WHAT YOU ARE ASKED TO DO: From the records below, transcribe only the lines running from the one with "are less than" through the one with "- In Tableau, different". Keep both of those end lines.
━━━━━ INPUT DATA
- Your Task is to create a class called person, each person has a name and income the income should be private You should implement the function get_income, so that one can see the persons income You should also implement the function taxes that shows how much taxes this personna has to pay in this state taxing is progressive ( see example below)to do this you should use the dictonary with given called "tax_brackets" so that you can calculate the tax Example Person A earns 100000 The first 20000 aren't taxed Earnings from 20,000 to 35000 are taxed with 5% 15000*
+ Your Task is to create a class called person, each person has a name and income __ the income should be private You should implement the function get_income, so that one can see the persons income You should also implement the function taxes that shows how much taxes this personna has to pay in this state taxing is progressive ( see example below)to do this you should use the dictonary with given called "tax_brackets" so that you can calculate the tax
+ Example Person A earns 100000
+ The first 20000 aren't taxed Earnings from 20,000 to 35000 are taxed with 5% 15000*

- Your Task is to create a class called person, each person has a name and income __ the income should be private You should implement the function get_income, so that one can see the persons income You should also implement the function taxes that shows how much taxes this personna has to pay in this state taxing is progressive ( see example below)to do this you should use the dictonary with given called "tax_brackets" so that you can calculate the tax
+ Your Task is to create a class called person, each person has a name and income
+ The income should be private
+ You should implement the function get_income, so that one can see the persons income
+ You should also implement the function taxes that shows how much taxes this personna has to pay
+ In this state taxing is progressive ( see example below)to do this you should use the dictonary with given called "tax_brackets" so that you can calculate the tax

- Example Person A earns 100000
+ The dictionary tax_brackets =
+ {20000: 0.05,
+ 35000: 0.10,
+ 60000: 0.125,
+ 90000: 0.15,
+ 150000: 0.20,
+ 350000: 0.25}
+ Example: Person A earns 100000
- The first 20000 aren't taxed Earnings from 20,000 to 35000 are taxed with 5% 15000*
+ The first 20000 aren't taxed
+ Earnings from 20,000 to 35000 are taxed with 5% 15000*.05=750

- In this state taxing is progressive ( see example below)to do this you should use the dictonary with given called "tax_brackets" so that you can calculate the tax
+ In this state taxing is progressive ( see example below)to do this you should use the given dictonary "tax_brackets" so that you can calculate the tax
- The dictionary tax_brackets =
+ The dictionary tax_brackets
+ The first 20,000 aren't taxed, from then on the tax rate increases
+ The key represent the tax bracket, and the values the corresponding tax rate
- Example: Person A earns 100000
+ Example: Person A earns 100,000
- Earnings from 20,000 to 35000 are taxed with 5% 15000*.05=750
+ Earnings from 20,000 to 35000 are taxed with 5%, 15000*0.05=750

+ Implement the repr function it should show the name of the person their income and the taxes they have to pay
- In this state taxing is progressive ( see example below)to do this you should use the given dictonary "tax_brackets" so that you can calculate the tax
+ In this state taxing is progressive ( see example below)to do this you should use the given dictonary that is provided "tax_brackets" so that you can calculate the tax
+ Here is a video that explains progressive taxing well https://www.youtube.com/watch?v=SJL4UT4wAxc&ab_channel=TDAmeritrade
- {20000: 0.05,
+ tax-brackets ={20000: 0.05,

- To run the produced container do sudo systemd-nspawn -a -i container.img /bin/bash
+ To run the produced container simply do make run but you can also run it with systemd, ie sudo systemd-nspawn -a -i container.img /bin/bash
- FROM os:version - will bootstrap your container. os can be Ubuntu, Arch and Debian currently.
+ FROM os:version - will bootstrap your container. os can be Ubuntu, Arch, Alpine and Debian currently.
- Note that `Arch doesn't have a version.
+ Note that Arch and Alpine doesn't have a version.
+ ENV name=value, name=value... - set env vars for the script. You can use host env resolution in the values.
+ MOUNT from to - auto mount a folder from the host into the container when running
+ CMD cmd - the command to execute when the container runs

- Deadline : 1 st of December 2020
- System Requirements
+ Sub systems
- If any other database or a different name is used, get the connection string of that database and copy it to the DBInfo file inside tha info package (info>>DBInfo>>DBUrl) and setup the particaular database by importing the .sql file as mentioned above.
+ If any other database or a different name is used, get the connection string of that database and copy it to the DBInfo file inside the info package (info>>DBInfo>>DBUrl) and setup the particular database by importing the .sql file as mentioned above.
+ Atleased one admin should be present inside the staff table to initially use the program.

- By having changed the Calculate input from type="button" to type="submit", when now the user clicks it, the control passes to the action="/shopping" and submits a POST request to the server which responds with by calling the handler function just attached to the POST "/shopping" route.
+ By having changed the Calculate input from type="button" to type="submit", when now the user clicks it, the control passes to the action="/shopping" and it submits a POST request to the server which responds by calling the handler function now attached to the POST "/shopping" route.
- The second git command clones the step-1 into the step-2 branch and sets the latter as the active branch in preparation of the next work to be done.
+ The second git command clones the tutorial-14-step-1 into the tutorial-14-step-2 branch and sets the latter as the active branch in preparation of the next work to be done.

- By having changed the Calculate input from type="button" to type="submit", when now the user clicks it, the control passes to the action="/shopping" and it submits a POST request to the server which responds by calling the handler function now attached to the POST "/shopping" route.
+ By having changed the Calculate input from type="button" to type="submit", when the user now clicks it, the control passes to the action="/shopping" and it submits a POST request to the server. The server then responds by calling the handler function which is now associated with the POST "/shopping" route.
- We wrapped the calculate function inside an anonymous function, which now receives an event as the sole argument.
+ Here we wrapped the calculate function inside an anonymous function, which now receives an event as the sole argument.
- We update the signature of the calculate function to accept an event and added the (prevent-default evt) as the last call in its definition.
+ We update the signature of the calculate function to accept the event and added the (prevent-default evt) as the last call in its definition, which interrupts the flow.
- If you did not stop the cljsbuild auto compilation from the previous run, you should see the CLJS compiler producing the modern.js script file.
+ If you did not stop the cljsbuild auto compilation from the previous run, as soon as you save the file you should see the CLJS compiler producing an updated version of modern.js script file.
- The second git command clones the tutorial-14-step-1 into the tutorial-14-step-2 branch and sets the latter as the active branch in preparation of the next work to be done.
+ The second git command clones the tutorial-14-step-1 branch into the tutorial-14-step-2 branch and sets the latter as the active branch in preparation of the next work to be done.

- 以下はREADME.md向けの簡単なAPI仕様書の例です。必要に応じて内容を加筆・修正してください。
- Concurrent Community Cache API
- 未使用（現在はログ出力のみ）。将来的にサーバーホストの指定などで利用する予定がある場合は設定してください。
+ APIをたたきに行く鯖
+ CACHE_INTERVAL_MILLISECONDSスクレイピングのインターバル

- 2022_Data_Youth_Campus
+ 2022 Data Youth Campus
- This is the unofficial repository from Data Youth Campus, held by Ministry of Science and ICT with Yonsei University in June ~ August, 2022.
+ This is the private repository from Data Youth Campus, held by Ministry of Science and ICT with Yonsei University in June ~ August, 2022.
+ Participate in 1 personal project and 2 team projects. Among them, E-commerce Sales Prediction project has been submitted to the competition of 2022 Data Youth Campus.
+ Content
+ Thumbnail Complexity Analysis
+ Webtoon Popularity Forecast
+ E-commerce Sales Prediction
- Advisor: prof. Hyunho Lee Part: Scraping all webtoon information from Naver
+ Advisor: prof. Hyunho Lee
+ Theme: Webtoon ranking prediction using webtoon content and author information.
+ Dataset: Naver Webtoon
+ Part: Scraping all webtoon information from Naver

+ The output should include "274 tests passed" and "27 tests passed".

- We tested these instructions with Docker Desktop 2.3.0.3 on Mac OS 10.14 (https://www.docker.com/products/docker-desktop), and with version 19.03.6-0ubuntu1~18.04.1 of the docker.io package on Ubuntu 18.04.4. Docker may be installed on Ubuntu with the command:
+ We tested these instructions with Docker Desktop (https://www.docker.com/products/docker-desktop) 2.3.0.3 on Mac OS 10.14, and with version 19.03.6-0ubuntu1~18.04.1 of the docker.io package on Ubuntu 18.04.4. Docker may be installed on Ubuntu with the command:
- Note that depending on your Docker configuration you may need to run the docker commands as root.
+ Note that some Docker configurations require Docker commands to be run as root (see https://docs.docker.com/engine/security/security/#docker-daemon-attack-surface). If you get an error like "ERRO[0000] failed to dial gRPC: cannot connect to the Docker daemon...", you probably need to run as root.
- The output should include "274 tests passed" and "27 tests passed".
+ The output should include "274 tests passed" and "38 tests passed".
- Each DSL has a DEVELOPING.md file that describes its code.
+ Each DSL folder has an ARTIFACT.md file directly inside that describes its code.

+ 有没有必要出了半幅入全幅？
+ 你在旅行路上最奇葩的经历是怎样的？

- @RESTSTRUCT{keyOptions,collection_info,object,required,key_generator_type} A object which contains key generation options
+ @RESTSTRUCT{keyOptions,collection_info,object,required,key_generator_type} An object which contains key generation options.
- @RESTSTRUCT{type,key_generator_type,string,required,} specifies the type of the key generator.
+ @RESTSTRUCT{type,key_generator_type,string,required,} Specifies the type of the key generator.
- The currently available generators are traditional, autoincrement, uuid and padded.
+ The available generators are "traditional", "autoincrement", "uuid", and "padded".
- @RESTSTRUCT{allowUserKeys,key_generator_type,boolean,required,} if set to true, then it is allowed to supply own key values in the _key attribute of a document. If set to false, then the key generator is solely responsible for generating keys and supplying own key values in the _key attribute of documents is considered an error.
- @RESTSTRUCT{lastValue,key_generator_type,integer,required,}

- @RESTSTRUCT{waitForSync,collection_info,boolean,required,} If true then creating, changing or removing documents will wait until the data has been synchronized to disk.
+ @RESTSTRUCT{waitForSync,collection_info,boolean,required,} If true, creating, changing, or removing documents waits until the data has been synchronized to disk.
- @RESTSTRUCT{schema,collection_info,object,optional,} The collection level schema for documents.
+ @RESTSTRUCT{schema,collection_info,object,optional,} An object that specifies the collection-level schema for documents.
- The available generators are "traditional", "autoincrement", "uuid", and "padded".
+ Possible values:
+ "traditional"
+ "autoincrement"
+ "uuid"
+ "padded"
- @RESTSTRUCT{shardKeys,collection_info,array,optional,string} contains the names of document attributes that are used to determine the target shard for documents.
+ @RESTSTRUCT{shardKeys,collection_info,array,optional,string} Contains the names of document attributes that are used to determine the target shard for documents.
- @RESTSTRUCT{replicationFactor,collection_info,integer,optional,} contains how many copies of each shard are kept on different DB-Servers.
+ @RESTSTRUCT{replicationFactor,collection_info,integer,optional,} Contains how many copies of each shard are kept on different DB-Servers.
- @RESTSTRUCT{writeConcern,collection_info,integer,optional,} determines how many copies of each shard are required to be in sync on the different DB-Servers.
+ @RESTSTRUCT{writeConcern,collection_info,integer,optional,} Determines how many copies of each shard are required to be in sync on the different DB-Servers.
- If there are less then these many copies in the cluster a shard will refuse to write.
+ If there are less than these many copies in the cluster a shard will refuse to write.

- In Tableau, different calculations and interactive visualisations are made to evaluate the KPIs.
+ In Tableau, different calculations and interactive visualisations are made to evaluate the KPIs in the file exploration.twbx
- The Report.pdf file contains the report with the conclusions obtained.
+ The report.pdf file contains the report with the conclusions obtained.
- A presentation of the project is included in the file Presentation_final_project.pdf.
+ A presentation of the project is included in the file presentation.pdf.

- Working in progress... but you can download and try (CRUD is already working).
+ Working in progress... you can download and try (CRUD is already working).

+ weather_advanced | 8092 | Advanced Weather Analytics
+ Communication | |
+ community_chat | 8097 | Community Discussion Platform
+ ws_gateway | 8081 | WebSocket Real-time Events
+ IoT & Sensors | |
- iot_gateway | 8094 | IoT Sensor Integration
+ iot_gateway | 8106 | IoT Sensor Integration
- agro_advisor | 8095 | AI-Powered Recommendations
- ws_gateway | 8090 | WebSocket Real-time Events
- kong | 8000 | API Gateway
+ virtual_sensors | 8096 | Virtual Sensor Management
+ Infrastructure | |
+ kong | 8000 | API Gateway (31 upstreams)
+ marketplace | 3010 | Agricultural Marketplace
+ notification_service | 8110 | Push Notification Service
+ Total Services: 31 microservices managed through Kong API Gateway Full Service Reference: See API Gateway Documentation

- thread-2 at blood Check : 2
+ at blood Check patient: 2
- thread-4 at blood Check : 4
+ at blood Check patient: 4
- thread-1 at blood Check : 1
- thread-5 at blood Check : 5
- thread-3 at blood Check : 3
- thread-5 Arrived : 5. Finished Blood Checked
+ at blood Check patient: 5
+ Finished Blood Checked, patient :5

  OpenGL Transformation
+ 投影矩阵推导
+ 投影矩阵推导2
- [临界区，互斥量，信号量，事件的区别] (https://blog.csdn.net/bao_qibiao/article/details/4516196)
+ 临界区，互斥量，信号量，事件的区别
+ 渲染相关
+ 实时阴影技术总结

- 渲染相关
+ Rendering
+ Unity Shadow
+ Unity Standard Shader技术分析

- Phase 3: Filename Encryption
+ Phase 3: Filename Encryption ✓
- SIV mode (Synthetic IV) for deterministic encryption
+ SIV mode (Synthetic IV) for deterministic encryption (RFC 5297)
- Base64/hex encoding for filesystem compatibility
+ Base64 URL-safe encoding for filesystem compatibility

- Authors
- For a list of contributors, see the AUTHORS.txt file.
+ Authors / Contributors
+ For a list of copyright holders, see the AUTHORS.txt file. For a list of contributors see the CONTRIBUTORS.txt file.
━━━━━━━━━━
SOLUTION FOR THIS EXERCISE:
+ If there are less than these many copies in the cluster a shard will refuse to write.

- In Tableau, different calculations and interactive visualisations are made to evaluate the KPIs.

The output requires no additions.